Alguns meses depois…Sneha estava sentada na beirada do píer, descascando uma manga enquanto observava Anjum pescar sentada dentro do barco há alguns metros de distância. Assim que chegaram na ilha a garota descobriu que tinha outro dom além de roubar, ela aprendeu a pescar tão rápido e tão bem que logo pessoas de todo canto da vila começaram a procurá-la para comprar peixes e frutos do mar. Em menos de um mês elas abriram uma venda, durante o dia Sneha ficava cuidando da loja enquanto pintava algum quadro ou costurava alguma roupa para vender. Anjum cuidava da horta e da casinha que construíram atrás da venda, e de noite as duas iam buscar mais peixe para vender no outro dia.

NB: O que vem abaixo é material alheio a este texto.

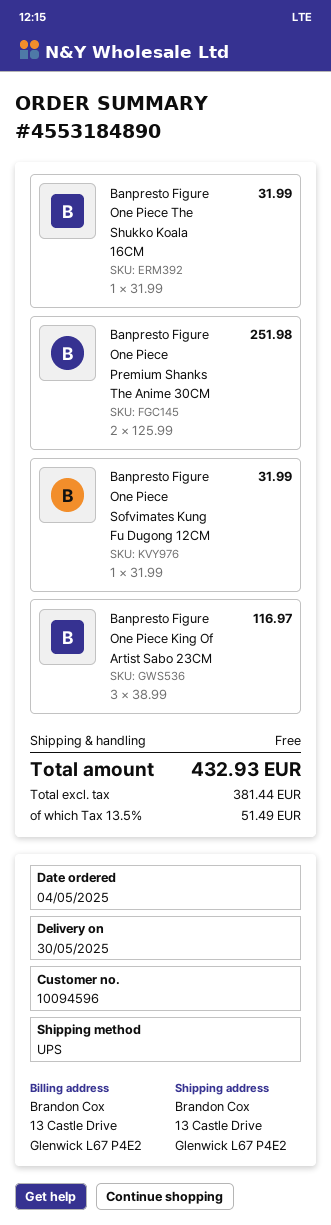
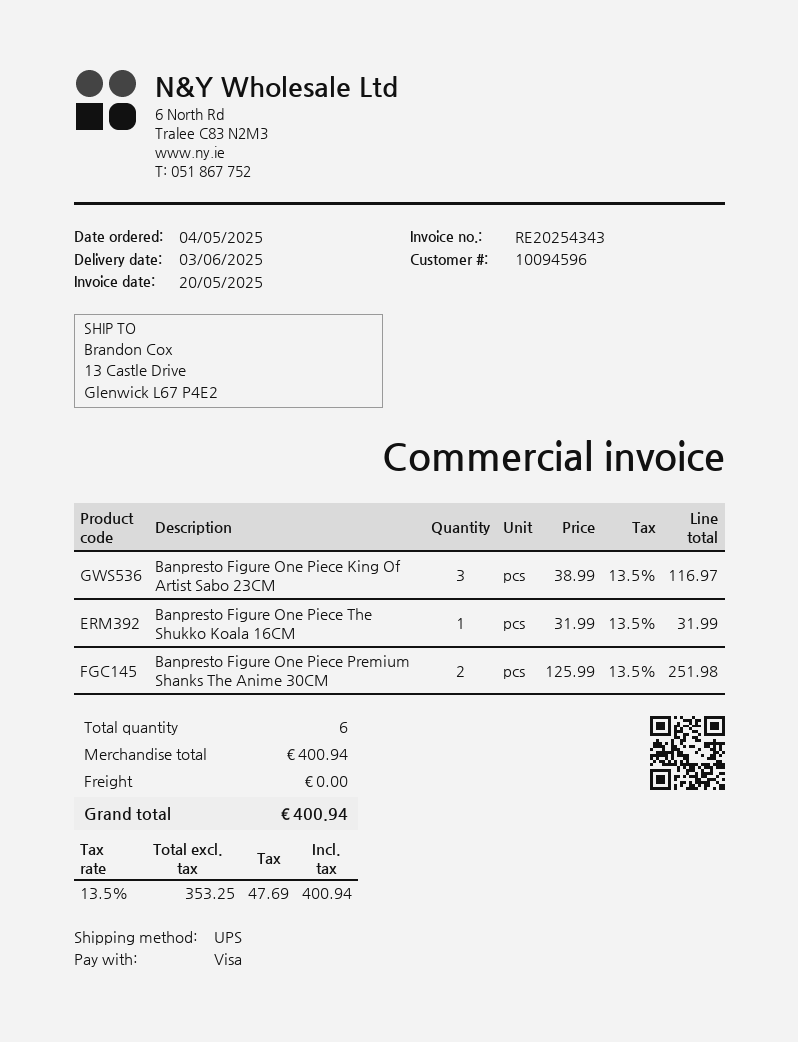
delivery date: 2025-05-30 -> 2025-06-03
Banpresto Figure One Piece Sofvimates Kung Fu Dugong 12CM: 1 x 31.99 = 31.99 -> none
net: 381.44 -> 353.25
tax: 13.5% = 51.49 -> 13.5% = 47.69
total: 432.93 -> 400.94

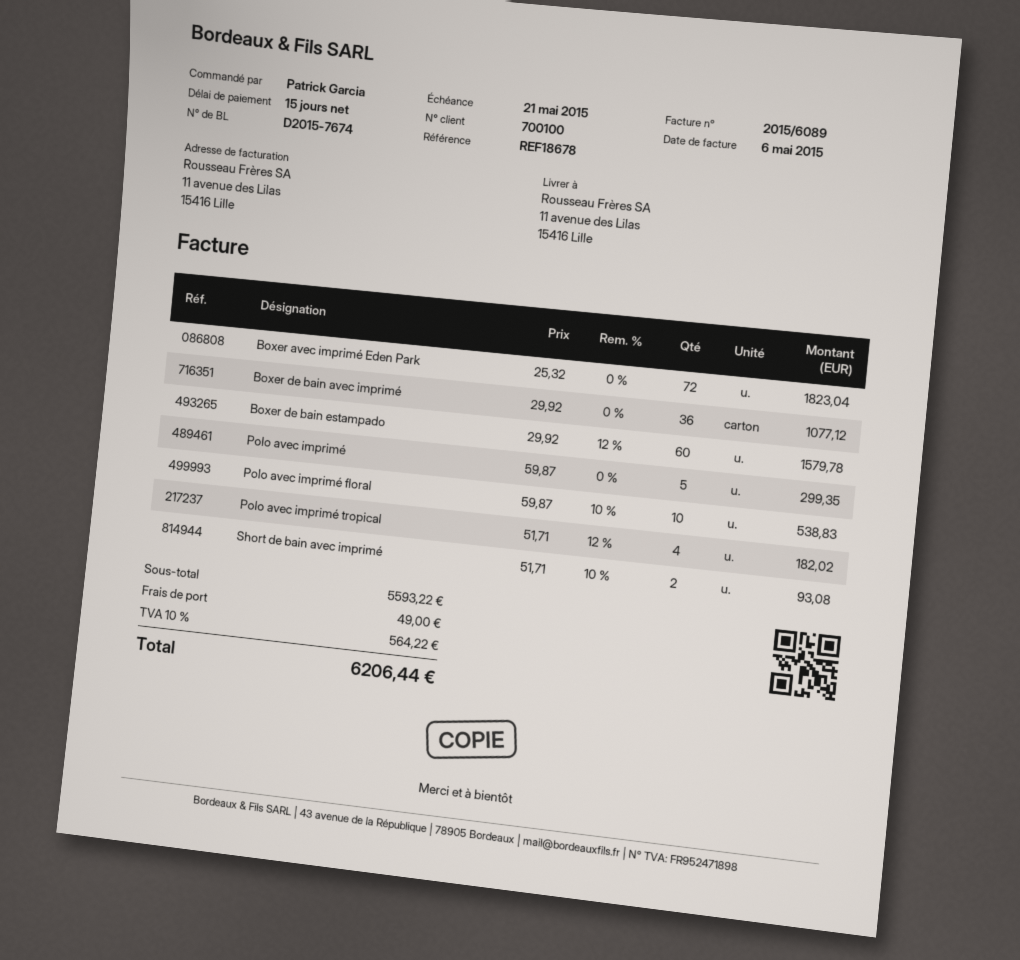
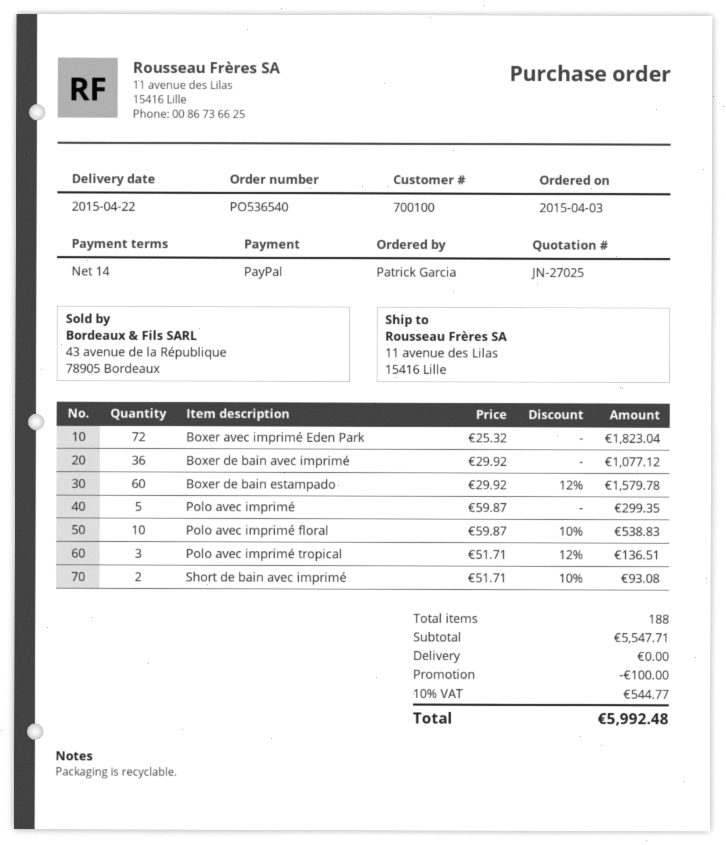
payment terms: 15 days -> 14 days
Polo avec imprimé tropical: 4 x 51.71 - 12% = 182.02 -> 3 x 51.71 - 12% = 136.51
subtotal: 5593.22 -> 5547.71
discount: none -> 100.00
shipping: 49.00 -> 0.00
tax: 10% = 564.22 -> 10% = 544.77
total: 6206.44 -> 5992.48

— Quantos você já conseguiu? — a menina gritou para que a outra ouvisse.
— Deve ser uns 30! Acho que vou mergulhar, estou vendo uma lagosta, vou pegar ela!

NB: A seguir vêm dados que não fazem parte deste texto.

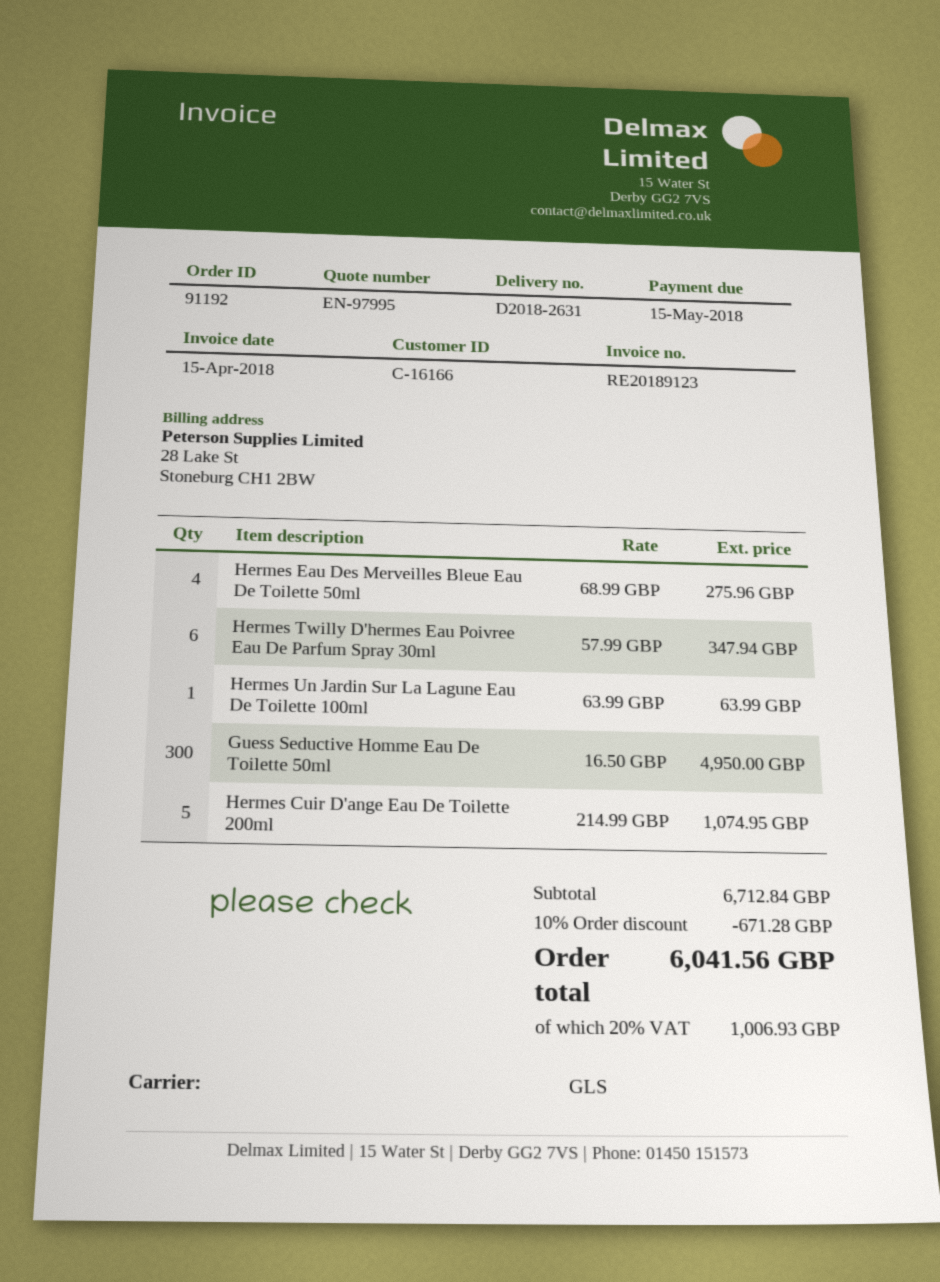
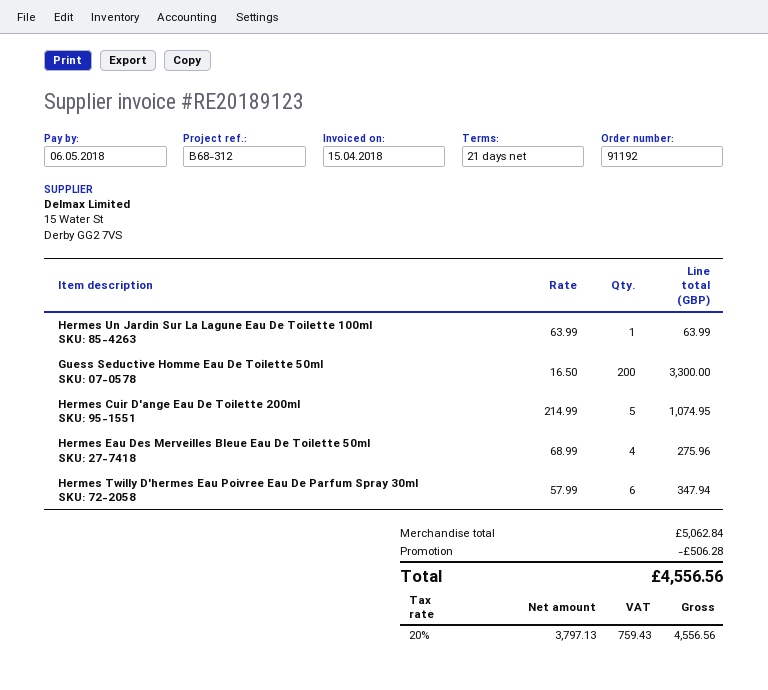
due date: 2018-05-15 -> 2018-05-06
Guess Seductive Homme Eau De Toilette 50ml: 300 x 16.50 = 4950.00 -> 200 x 16.50 = 3300.00
subtotal: 6712.84 -> 5062.84
discount: 671.28 -> 506.28
tax: 20% = 1006.93 -> 20% = 759.43
total: 6041.56 -> 4556.56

Sneha observou enquanto Anjum tirou o seu niqab e pulou dentro da água. Não adiantava dizer a ela que já tinham o suficiente, a garota sempre ficava até tarde pescando, pegando cada vez mais, mesmo se não conseguissem vender.
— Quero manga…
Sneha tomou um susto, até hoje ela ainda não tinha conseguido se acostumar com as aparições repentinas da criança. Anjum havia pegado a invasora roubando a casa delas há quatro meses, ela já tinha percebido que alguém estava pegando alguns dos vegetais que colhia, mas nunca conseguia pegar quem era. Um dia decidiu não ir pescar durante a noite e esperou na cozinha escura aguardando o ladrão aparecer, então viu a sombra de um mini ser humano entrar pela janela e ir direto até o baú onde guardava as comidas.

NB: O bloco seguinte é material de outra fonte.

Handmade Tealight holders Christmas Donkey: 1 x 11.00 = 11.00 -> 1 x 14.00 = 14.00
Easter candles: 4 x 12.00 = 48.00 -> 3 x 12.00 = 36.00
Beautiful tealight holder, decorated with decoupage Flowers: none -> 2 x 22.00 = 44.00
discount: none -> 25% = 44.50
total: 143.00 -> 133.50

- Sneha, agora! - Anjum gritou e a menina saiu do baú, agarrando a garotinha que tentava roubar.
- É uma criança! - A menininha se contorcia nos braços de Sneha, tentando se soltar do aperto enquanto chorava alto. Ela então mordeu a mão da garota, que soltou a menina pela dor fazendo com que ela fugisse. - Ai, doeu.
- A gente vai atrás da criança…?
- Sim, estou indo dar para ela um pouco do arroz que você cozinhou hoje… Acho que eu me simpatizo demais com esse tipo de garotinhas que roubam, sabe? Você deve até conhecer uma.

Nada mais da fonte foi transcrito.